Collins se quedó mirando al agente. El sudor le corría por la cara mientras miraba fijamente al comandante y a Ryan con gesto de incredulidad. Collins dio un paso hacia él con intención de intimidarlo.
—Exactamente. Preséntele a su director la más sincera disculpa del jefe del operativo terrestre, pero como ya le he dicho, la madre de esas criaturas se comió al extraterrestre.
El oficial se quitó las gafas de sol y observó a los dos hombres que tenía delante. El sol se estaba empezando a ocultar; ninguno de los presentes olvidaría nunca aquel día.
—¿Dónde está el viejo… ese tal Gus Tilly?
—Se ha ido a casa —contestó Collins, dando otro paso más en dirección hacia el emisario de la CIA, que tenía la camisa blanca cubierta de manchas de sudor.
El oficial retrocedió un paso y miró por un instante directamente a los ojos del demacrado soldado; luego, rápidamente, desvió la mirada.
—Quizá hablemos con él allí entonces. Para que nos informe de todo.
—No, nada de informes. El presidente de los Estados Unidos ha dicho que los deseos del señor Tilly deben cumplirse, esas fueron sus palabras; y el señor Tilly quiere que lo dejen tranquilo. —Jack pegó su cara a la del oficial de la CIA—. Y nadie lo va a molestar. Se encuentra bajo la protección de nuestro departamento, y si es preciso realizar algún informe, lo haremos nosotros.
El responsable de Inteligencia retrocedió y fue andando hasta una de las rocas, allí respiró hondo para mantener la calma y luego se puso derecho. Echó un vistazo a los treinta y un supervivientes de los ciento cincuenta y dos soldados, miembros del Grupo Evento y agentes de policía que habían combatido tanto en el subsuelo como en la superficie. Todos lo estaban mirando. Algunos se encontraban malheridos, tumbados en camillas; los médicos que los atendían también estaban mirando. Otros permanecían de pie, con la cara sucia y heridas de mayor o menor magnitud. Los agentes de policía supervivientes no sabían nada de Palillo, pero se hallaban llenos de rabia y dispuestos a enfrentarse a él o a cualquiera que molestara mínimamente a los soldados. El oficial de la CIA se dio cuenta de que, aunque cada uno de los grupos iba por su lado, había algo que tenían en común en ese instante: todos lo estaban mirando fijamente. Para los supervivientes, los que se habían implicado en la batalla eran ahora una parte de ellos mismos, eran sus camaradas; la mayoría habían caído, solo unos pocos seguían con vida y todos debían protegerse los unos a los otros.
El oficial se puso otra vez las gafas de sol y miró de nuevo a Collins. Asintió con la cabeza y luego se dio la vuelta y se marchó. Ya habría tiempo para que el director de la CIA presentase su propia batalla. En estos momentos, la discreción era la mejor opción.
Everett se quedó con la mirada perdida, observando cómo cargaban en una camilla la bolsa donde estaban los restos mortales de Lisa y los subían a un Blackhawk que estaba allí esperando. Abrió y cerró los ojos varias veces y echó su XM8 con el montón que había ahora en el suelo. Sarah y Collins observaron desde no muy lejos cómo la orgullosa figura de Everett acompañaba respetuosamente a la camilla.
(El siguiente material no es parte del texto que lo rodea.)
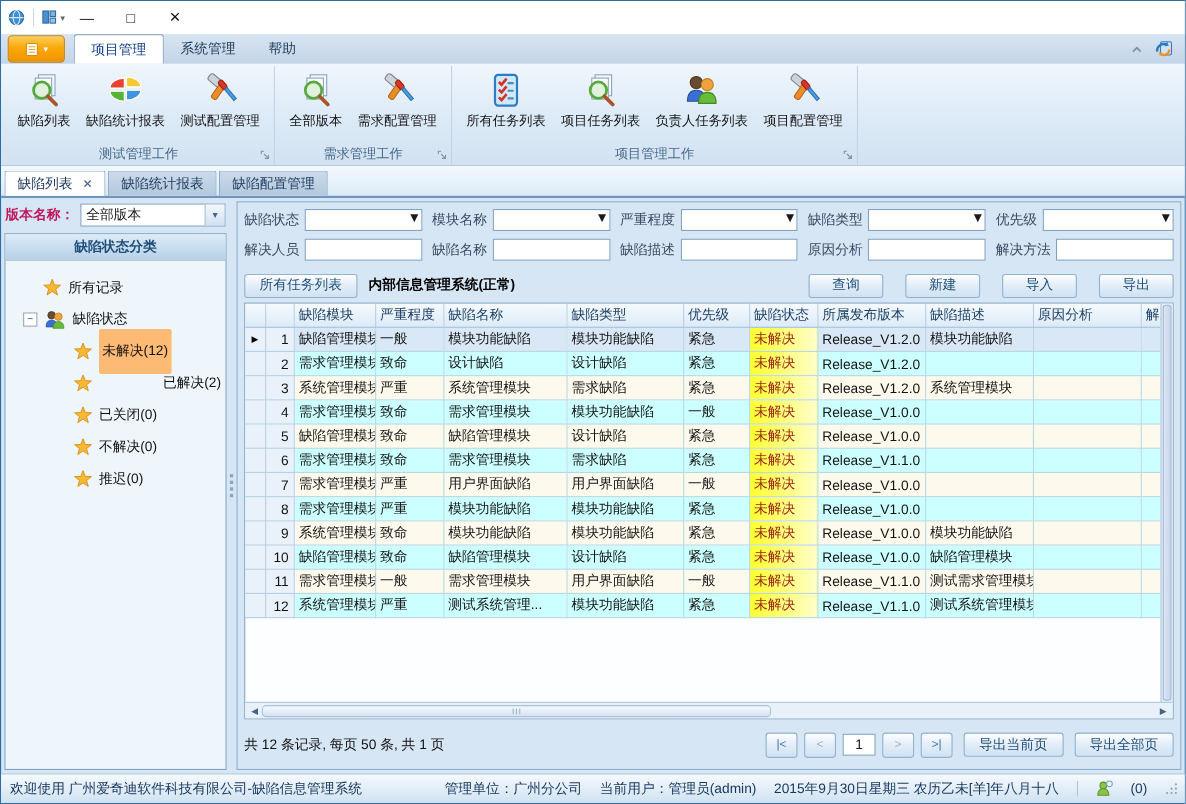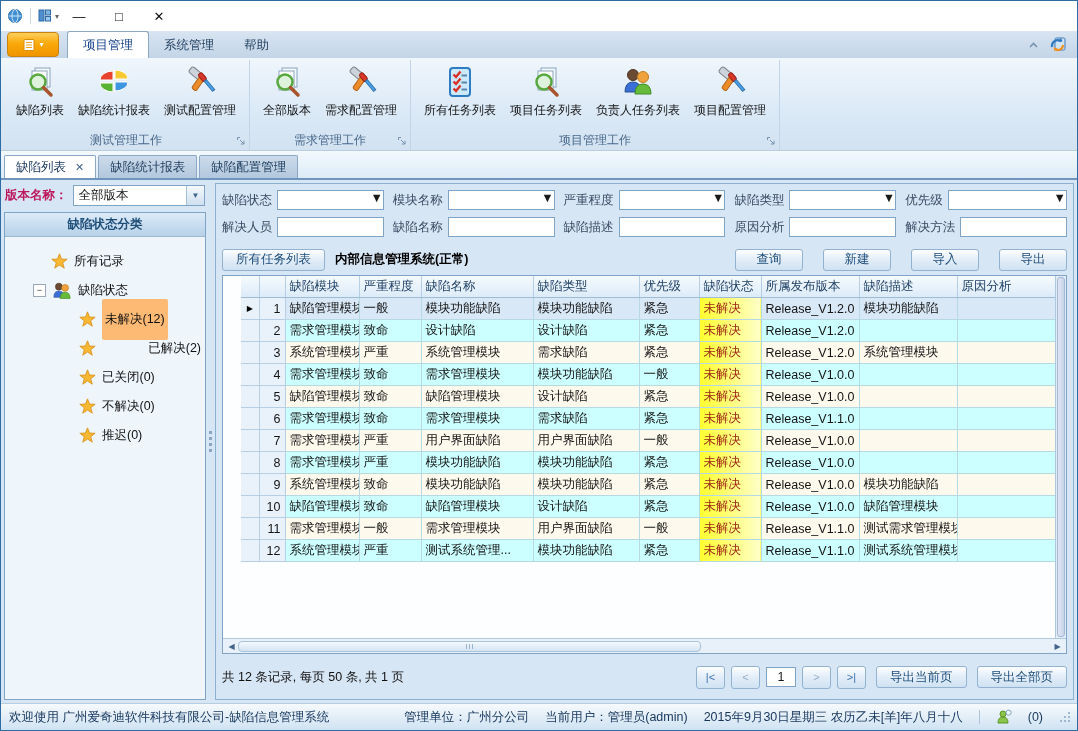"项目管理" div { align-items: flex-end -> none }
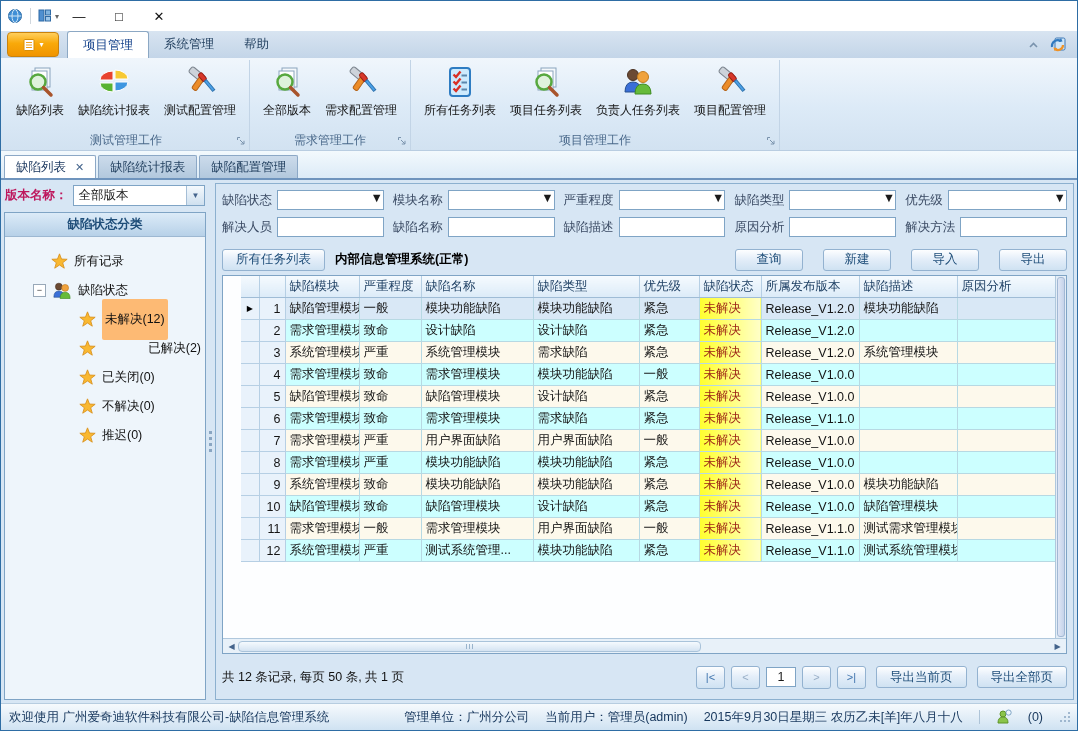"所有记录" .tree { margin-left: 12px -> none }
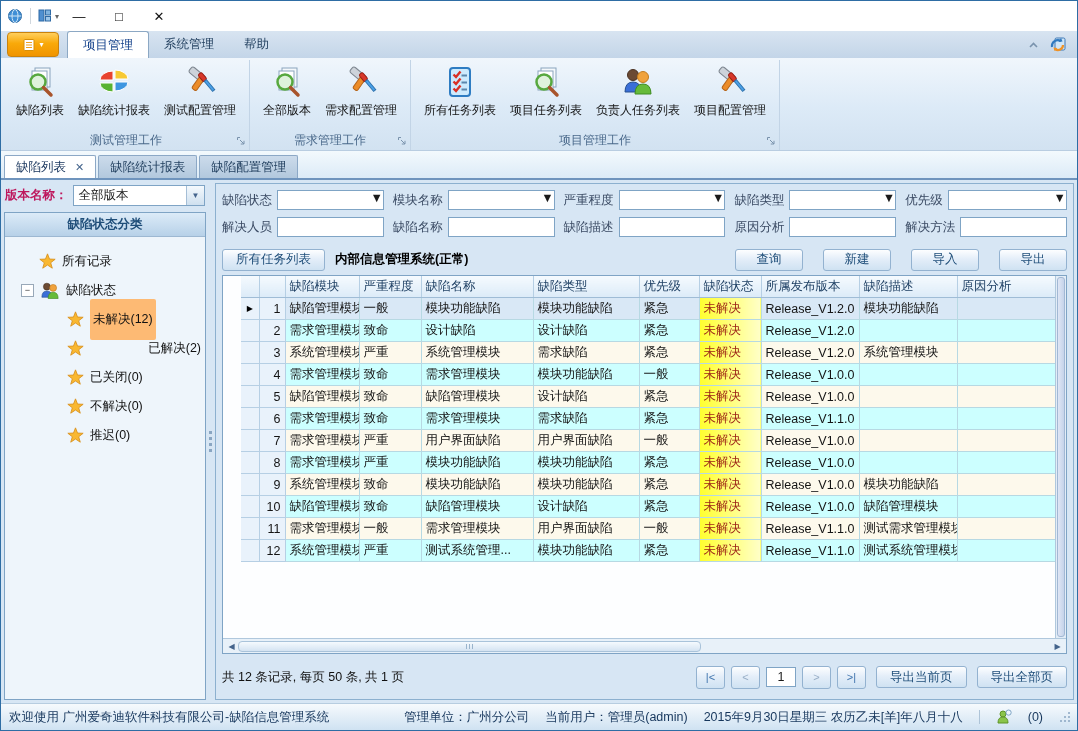"缺陷模块" .grid-table-wrap { margin-left: 18px -> none }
Sarah se enjugó una lágrima y miró al comandante.
—¿Piensas que esto se ha terminado?
—Solo el tiempo podrá contestar eso. Quién sabe qué habría pasado si ese maldito platillo hubiera sido derribado en otra parte del mundo donde no hubiese habido una respuesta así de rápida. —Jack miró al suelo y sonrió con gesto triste—. Supongo que nos tocará seguir mirando dentro del armario o debajo de la cama para ver si hay algún monstruo.
Virginia Pollock los interrumpió, tenía los ojos enrojecidos.
—Jack, ¿has visto al señor Tilly? Al director le gustaría que viniese con nosotros, Niles quiere compartir con él cierta información que poseemos.
Collins dijo que no con la cabeza con gesto triste.
—Ha vuelto a las montañas con Ryan, la señorita Dawes y su hijo. Me temo que el señor Tilly no va a querer saber nada de nosotros, al menos durante una temporada.
—Pero, Jack, él… —dijo Virginia levantando las cejas. Luego se detuvo y agachó la cabeza.
—¿Cómo está el sargento Mendenhall? —preguntó Sarah, intentando romper la tensión.
Collins dejó de mirar a Virginia y volvió la vista hacia Sarah.
—Se pondrá bien. Los médicos dicen que tiene cuatro costillas rotas, el doble que yo, y un buen corte en la cabeza. Pero sigue diciendo que la culpa es de los oficiales, que somos demasiado lentos. —Collins esbozó una sonrisa—. Creo que aún está intentando salir de la Escuela de Aspirantes a Oficial, que es donde lo he enviado.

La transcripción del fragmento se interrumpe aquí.